A New Method to Improve Performance of Memory Sub-Systems

April 12th, 2016 • by Gregg Recupero

Overview

Tomorrow's memory standards hold the promise of higher performance. With the uncertain future of which protocols will emerge as industry standards many system architects conservatively choose from current DDR standards - adopting a "wait and see" approach. However, the needs to improve system performance and reduce power consumption are still paramount with next generation products. With memory subsystems representing significant influences on these two areas, designers must find new methods to improve the performance of memory sub-systems.

Typical performance enhancements, such as increasing clock rates, increasing cache sizes or optimization of software code, all represent design risk or increased power consumption and system cost.

The Performance-IP method discussed here is implemented using small, distributed, logic elements requires no code changes and does not require the increase of system clock rates.

Lost System Performance in Current Architectures

Lost System Performance is design performance that is limited by the current design and/or architecture. To create an example let us assume that read or write operations to today's typical memory sub-system require a minimum of 25 clock cycles (latency) to complete. This minimum value is for light loading of the memory subsystem. As requested traffic increases this latency number will quickly increase. In the case of this example: If the latency for each access to the memory sub-system could be reduced by just 1 clock cycle a savings of millions of cycles would be realized over the execution of the application. The higher the clock rate, the faster the accumulation of savings in time (performance) and system power.
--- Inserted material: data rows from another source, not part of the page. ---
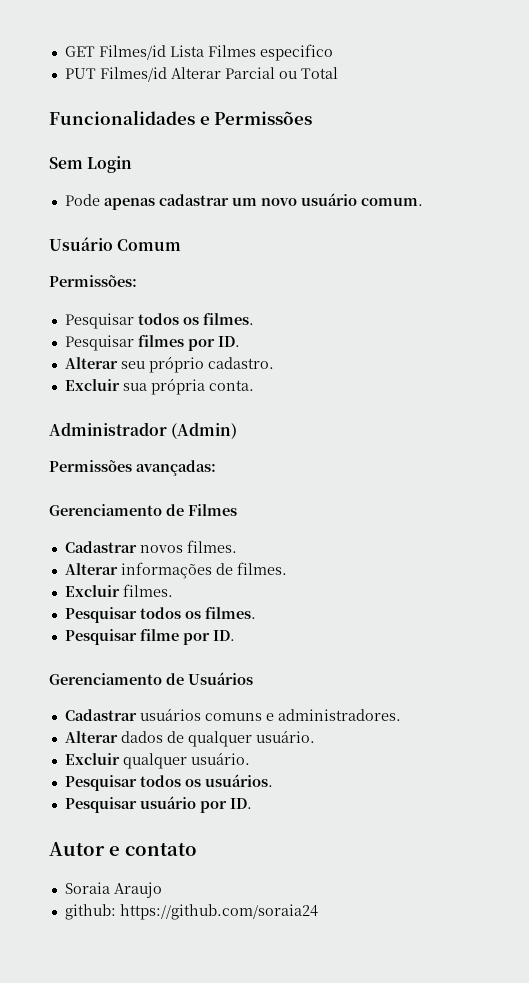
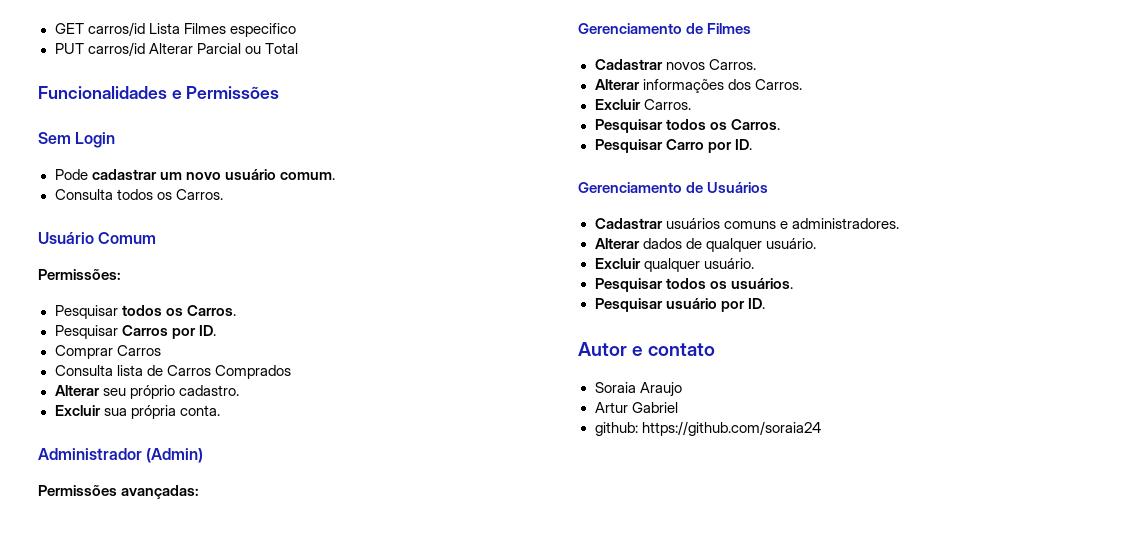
- GET Filmes/id Lista Filmes especifico
+ GET carros/id Lista Filmes especifico
- PUT Filmes/id Alterar Parcial ou Total
+ PUT carros/id Alterar Parcial ou Total
- Pode apenas cadastrar um novo usuário comum.
+ Pode cadastrar um novo usuário comum.
+ Consulta todos os Carros.
  Permissões:
- Pesquisar todos os filmes.
- Pesquisar filmes por ID.
+ Pesquisar todos os Carros.
+ Pesquisar Carros por ID.
+ Comprar Carros
+ Consulta lista de Carros Comprados
- Cadastrar novos filmes.
+ Cadastrar novos Carros.
- Alterar informações de filmes.
- Excluir filmes.
- Pesquisar todos os filmes.
- Pesquisar filme por ID.
+ Alterar informações dos Carros.
+ Excluir Carros.
+ Pesquisar todos os Carros.
+ Pesquisar Carro por ID.
+ Artur Gabriel

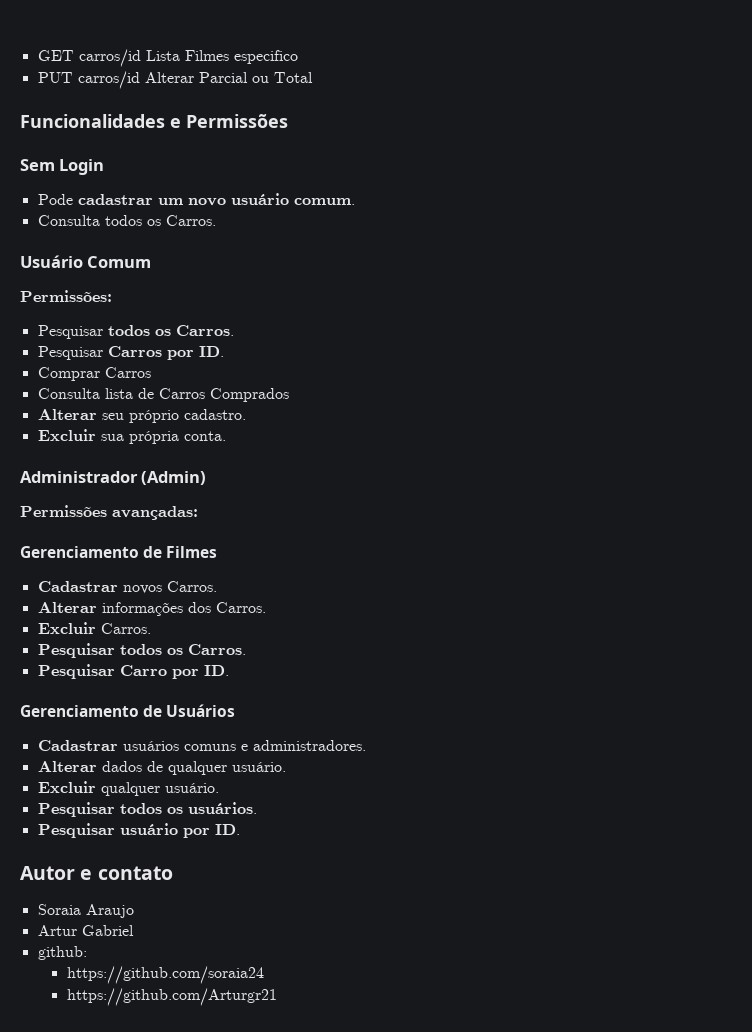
- github: https://github.com/soraia24
+ github:
+ https://github.com/soraia24
+ https://github.com/Arturgr21

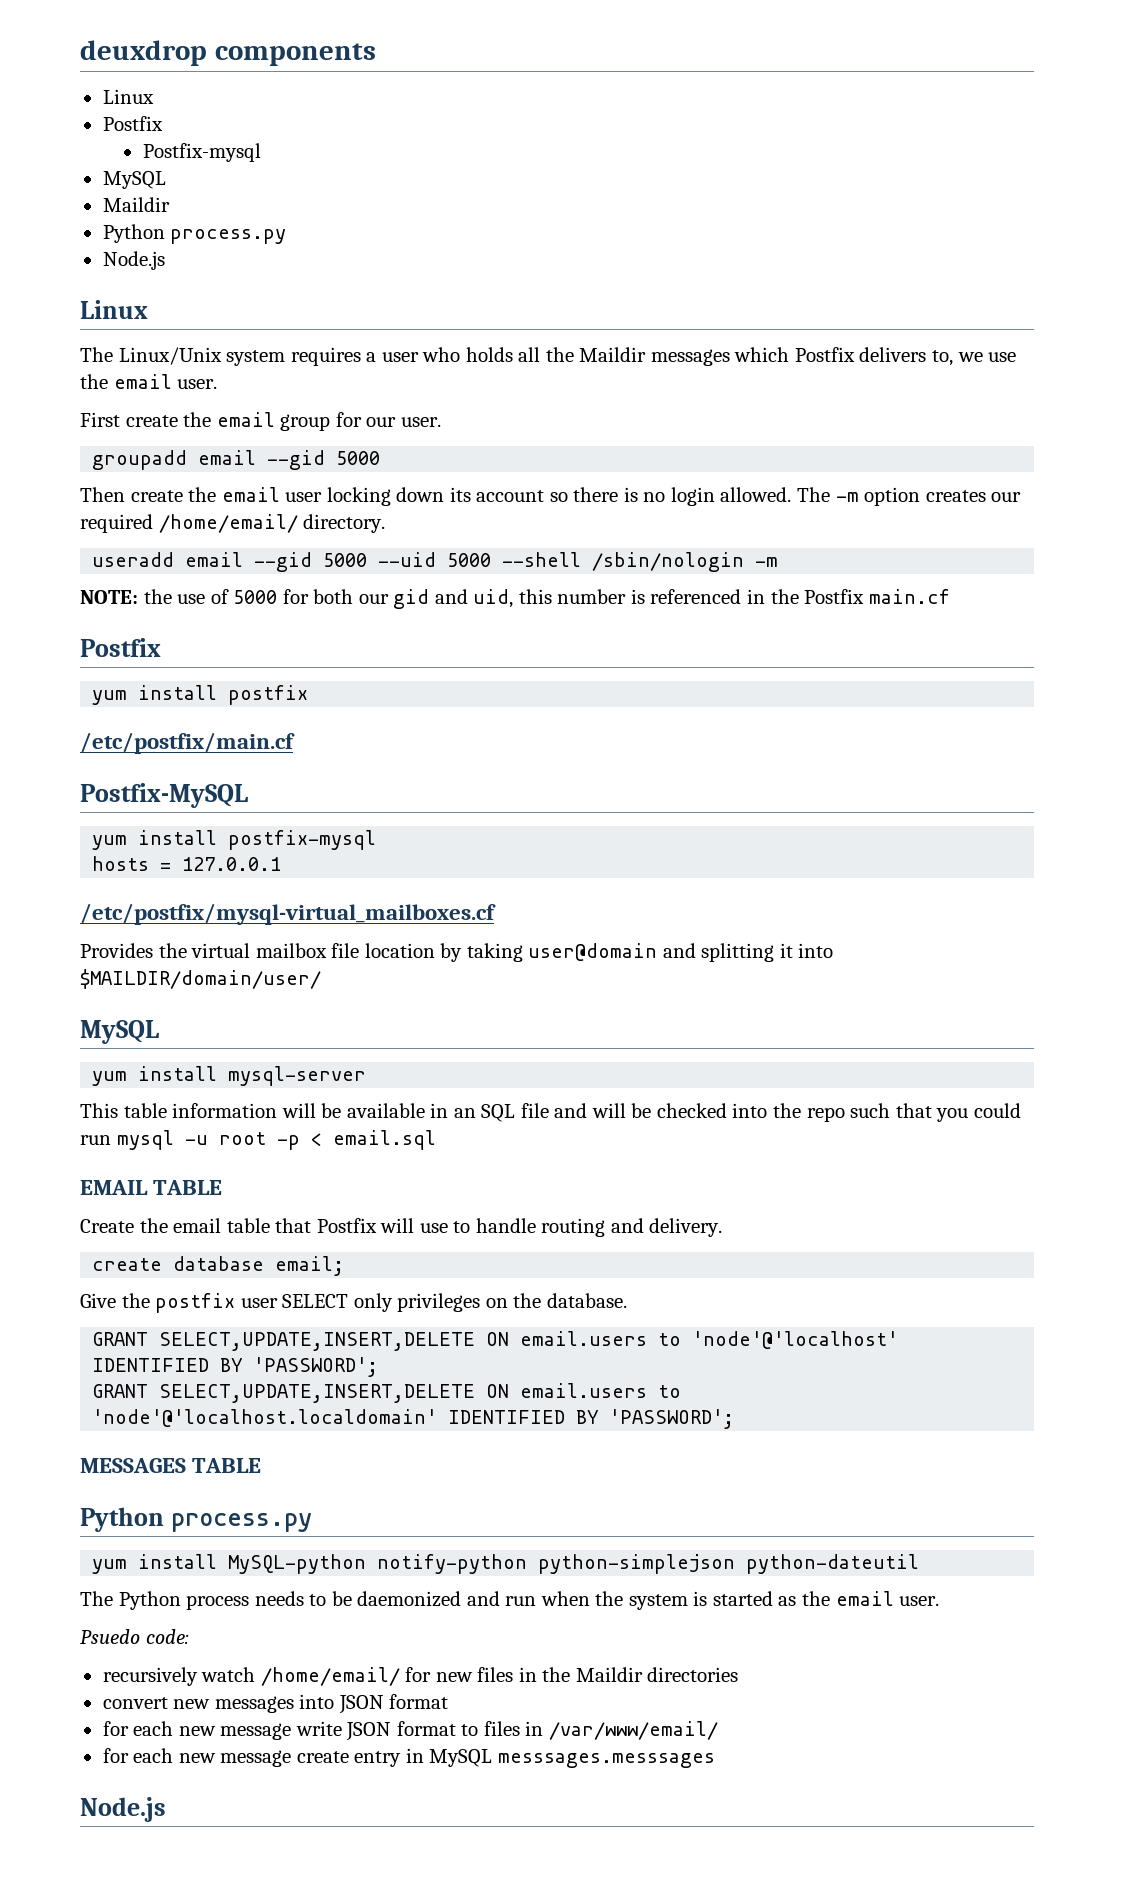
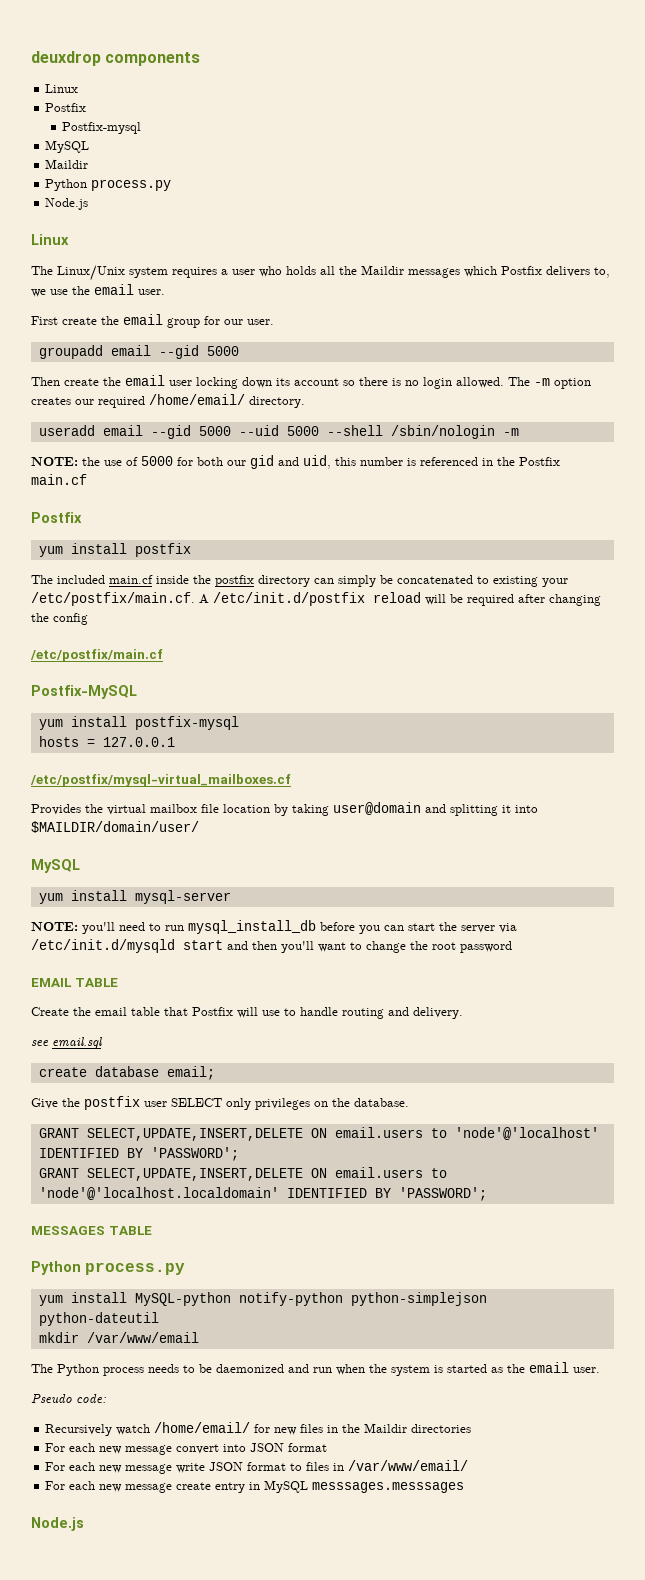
+ The included main.cf inside the postfix directory can simply be concatenated to existing your /etc/postfix/main.cf. A /etc/init.d/postfix reload will be required after changing the config
- This table information will be available in an SQL file and will be checked into the repo such that you could run mysql -u root -p < email.sql
+ NOTE: you'll need to run mysql_install_db before you can start the server via /etc/init.d/mysqld start and then you'll want to change the root password
+ see email.sql
+ mkdir /var/www/email
- Psuedo code:
+ Pseudo code:
- recursively watch /home/email/ for new files in the Maildir directories
+ Recursively watch /home/email/ for new files in the Maildir directories
- convert new messages into JSON format
+ For each new message convert into JSON format
- for each new message write JSON format to files in /var/www/email/
+ For each new message write JSON format to files in /var/www/email/
- for each new message create entry in MySQL messsages.messsages
+ For each new message create entry in MySQL messsages.messsages

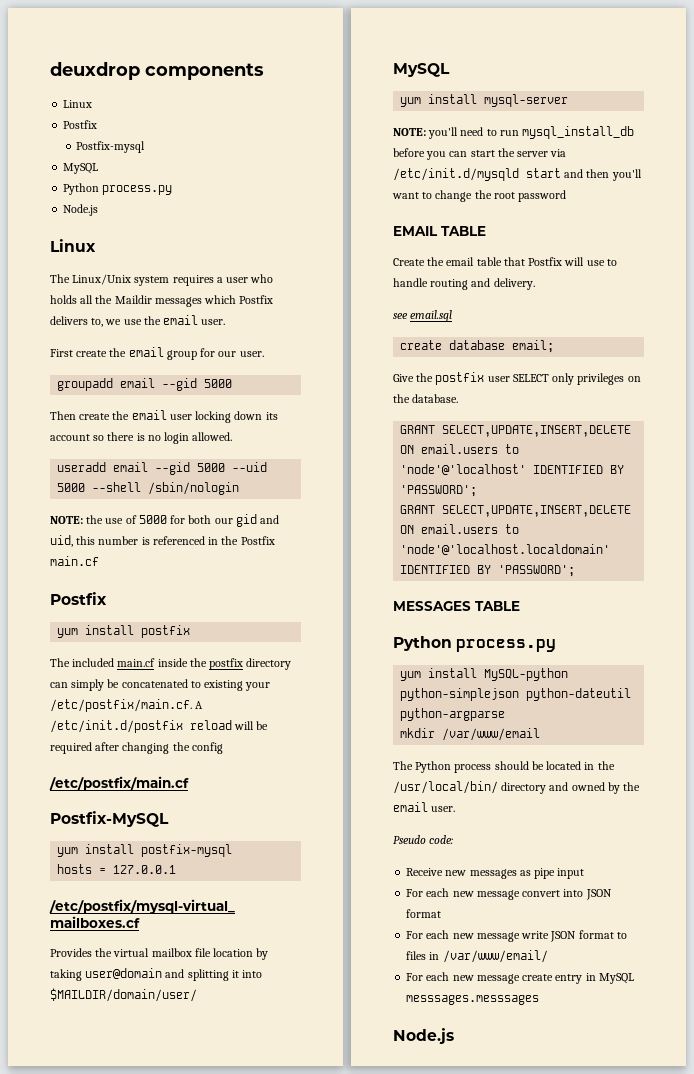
  Postfix-mysql
  MySQL
- Maildir
- The -m option creates our required /home/email/ directory.
- useradd email --gid 5000 --uid 5000 --shell /sbin/nologin -m
+ useradd email --gid 5000 --uid 5000 --shell /sbin/nologin
- yum install MySQL-python notify-python python-simplejson python-dateutil
+ yum install MySQL-python python-simplejson python-dateutil python-argparse
- The Python process needs to be daemonized and run when the system is started as the email user.
+ The Python process should be located in the /usr/local/bin/ directory and owned by the email user.
- Recursively watch /home/email/ for new files in the Maildir directories
+ Receive new messages as pipe input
Performance-IP has developed a new technology that dramatically reduces memory sub-system latency thus recovering lost system performance.

Today's Typical System Design

A typical SoC implementation is shown in Figure 1. Faced by design pressures mentioned above, improving power and latency, system architects are asking how performance can be improved with minimal impact on proven architectures and firmware.

Figure 1 - Typical SoC Architecture

When analyzing areas of possible improvement, designers typically look at each individual system component and assess the effort/risk/reward associated with the improvement or optimization of each of these. Conventional system improvement options typically include increasing current cache sizes, increasing processor clock rate, optimizing the system interconnect or code optimization. A new method, Memory Request Optimization, requires minimal architectural modifications and no code changes to take full advantage of the Performance-IP improvements.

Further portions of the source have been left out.